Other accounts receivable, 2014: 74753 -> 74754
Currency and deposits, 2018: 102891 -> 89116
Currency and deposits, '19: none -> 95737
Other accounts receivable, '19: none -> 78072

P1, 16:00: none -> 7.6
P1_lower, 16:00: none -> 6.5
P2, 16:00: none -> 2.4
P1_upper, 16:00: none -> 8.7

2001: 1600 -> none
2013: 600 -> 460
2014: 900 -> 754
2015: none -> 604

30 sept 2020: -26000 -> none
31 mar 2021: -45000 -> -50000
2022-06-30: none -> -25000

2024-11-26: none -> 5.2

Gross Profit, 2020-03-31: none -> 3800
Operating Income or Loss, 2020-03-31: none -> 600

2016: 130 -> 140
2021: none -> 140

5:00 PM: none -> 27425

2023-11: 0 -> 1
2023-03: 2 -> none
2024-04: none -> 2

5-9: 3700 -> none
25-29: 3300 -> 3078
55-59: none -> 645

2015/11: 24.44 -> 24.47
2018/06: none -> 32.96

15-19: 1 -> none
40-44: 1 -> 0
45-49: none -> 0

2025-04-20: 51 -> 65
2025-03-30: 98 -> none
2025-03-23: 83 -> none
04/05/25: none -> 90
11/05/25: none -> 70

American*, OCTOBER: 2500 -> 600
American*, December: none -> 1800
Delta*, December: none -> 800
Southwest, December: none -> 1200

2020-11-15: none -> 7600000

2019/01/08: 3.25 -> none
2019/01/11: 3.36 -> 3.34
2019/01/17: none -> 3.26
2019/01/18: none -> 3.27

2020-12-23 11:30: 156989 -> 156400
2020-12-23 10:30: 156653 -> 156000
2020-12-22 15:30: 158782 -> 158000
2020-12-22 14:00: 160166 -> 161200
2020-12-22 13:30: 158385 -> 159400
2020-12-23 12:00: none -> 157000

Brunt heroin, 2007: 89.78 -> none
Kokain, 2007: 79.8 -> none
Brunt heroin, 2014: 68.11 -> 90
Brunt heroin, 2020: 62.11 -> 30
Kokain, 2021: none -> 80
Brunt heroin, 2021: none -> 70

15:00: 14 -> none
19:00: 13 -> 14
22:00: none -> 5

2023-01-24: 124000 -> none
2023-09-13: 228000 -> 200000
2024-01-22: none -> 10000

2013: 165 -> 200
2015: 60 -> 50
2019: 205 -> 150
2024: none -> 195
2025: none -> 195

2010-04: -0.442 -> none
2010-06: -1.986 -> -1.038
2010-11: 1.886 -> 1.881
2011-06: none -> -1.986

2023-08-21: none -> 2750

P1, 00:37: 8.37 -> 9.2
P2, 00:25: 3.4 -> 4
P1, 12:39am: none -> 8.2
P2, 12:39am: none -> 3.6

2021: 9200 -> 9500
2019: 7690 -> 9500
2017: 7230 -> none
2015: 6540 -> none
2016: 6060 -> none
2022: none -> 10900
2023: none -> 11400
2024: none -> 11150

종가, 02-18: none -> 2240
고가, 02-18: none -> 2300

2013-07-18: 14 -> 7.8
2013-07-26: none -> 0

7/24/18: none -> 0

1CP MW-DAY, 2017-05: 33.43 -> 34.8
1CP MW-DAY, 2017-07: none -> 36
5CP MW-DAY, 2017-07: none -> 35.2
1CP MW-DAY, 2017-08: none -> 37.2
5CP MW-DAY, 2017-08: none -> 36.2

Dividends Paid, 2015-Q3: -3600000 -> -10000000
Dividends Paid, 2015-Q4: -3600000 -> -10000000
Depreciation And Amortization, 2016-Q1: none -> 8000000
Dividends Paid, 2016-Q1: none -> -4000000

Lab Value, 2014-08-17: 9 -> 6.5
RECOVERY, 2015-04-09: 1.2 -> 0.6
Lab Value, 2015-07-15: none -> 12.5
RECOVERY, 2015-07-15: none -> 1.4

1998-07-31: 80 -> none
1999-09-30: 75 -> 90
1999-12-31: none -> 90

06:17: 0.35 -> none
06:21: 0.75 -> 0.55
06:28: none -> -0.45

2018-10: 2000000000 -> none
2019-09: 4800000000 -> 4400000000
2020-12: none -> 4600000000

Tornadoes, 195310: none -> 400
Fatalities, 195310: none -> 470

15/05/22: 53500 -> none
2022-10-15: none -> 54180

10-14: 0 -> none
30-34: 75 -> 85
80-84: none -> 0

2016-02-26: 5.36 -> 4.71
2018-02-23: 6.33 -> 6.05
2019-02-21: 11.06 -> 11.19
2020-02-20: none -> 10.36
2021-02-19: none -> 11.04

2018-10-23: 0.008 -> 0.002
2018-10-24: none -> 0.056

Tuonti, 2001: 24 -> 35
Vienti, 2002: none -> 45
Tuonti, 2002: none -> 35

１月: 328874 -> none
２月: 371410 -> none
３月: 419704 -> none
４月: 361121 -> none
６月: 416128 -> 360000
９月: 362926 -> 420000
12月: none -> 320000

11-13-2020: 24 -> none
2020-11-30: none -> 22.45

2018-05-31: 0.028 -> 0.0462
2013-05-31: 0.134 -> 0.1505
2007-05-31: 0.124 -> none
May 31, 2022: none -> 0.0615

> [Instructions to follow] Out of the preceding entries, pull every line containing the string "receivable".

> [Written answer]
Other accounts receivable, 2014: 74753 -> 74754
Other accounts receivable, '19: none -> 78072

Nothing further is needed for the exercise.